The job is to output each record exactly as it stands, pictures excluded.

[Code change snippets]
%%
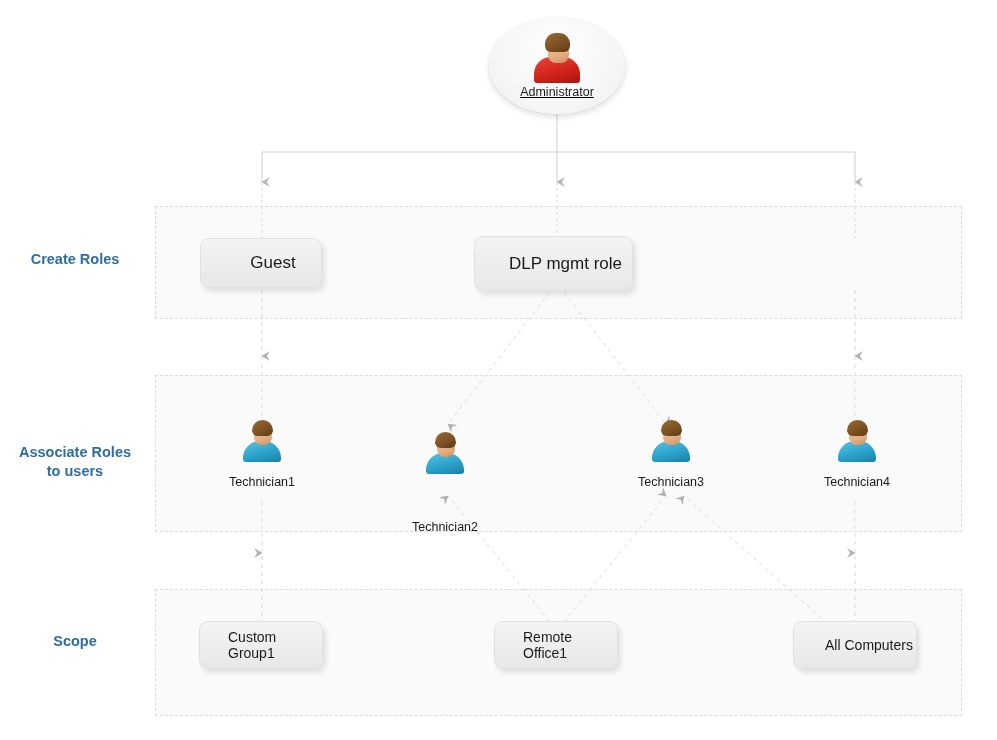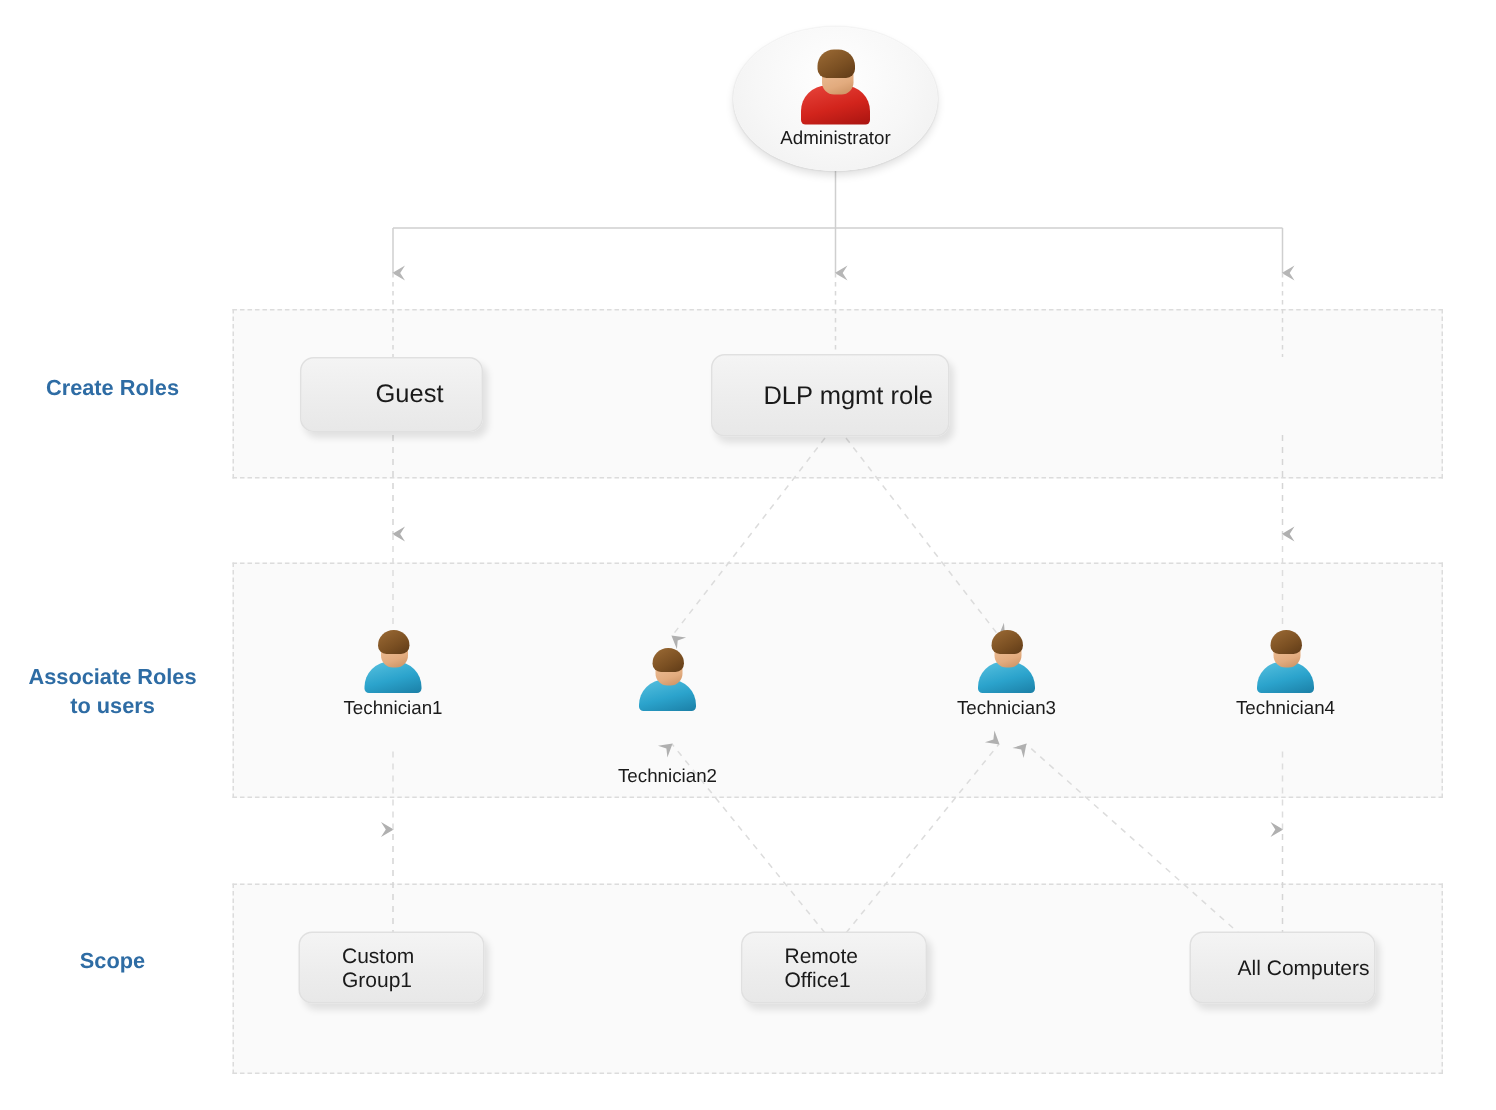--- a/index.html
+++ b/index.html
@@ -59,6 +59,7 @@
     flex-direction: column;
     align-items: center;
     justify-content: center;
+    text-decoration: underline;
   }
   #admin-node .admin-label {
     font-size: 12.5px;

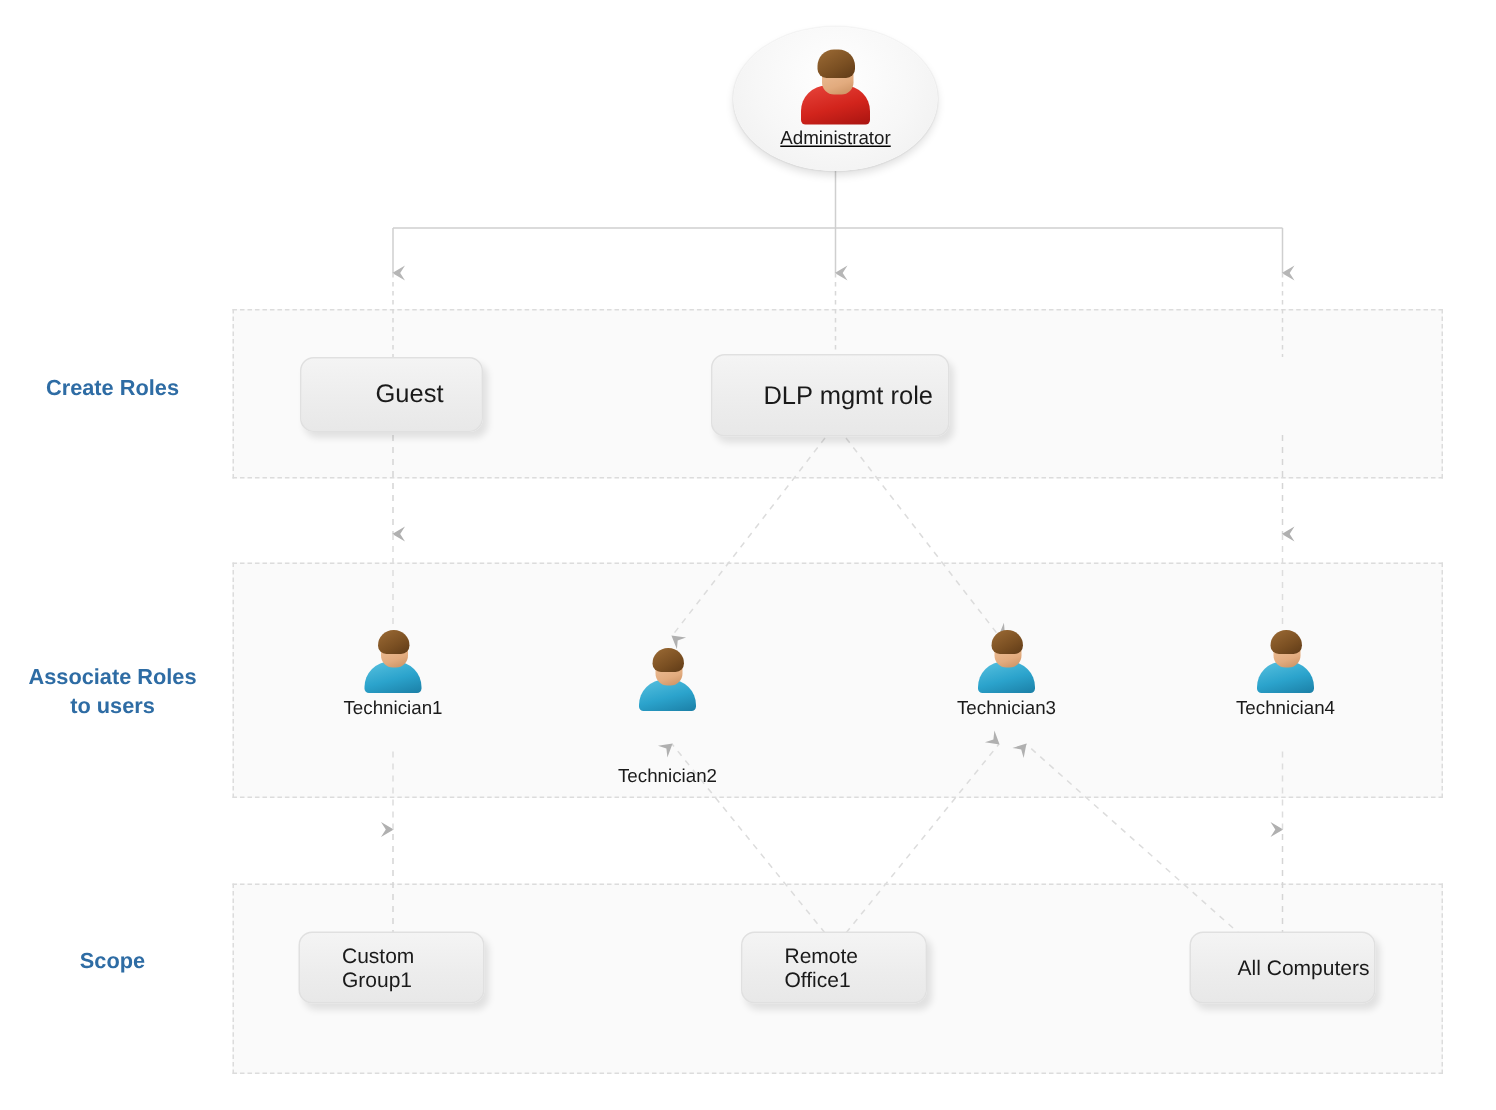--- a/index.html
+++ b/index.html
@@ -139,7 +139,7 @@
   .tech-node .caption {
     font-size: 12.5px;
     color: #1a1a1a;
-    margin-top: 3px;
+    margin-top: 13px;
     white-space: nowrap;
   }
%%
> WRITTEN REPLY
--- a/index.html
+++ b/index.html
@@ -59,6 +59,7 @@
     flex-direction: column;
     align-items: center;
     justify-content: center;
+    text-decoration: underline;
   }
   #admin-node .admin-label {
     font-size: 12.5px;

--- a/index.html
+++ b/index.html
@@ -139,7 +139,7 @@
   .tech-node .caption {
     font-size: 12.5px;
     color: #1a1a1a;
-    margin-top: 3px;
+    margin-top: 13px;
     white-space: nowrap;
   }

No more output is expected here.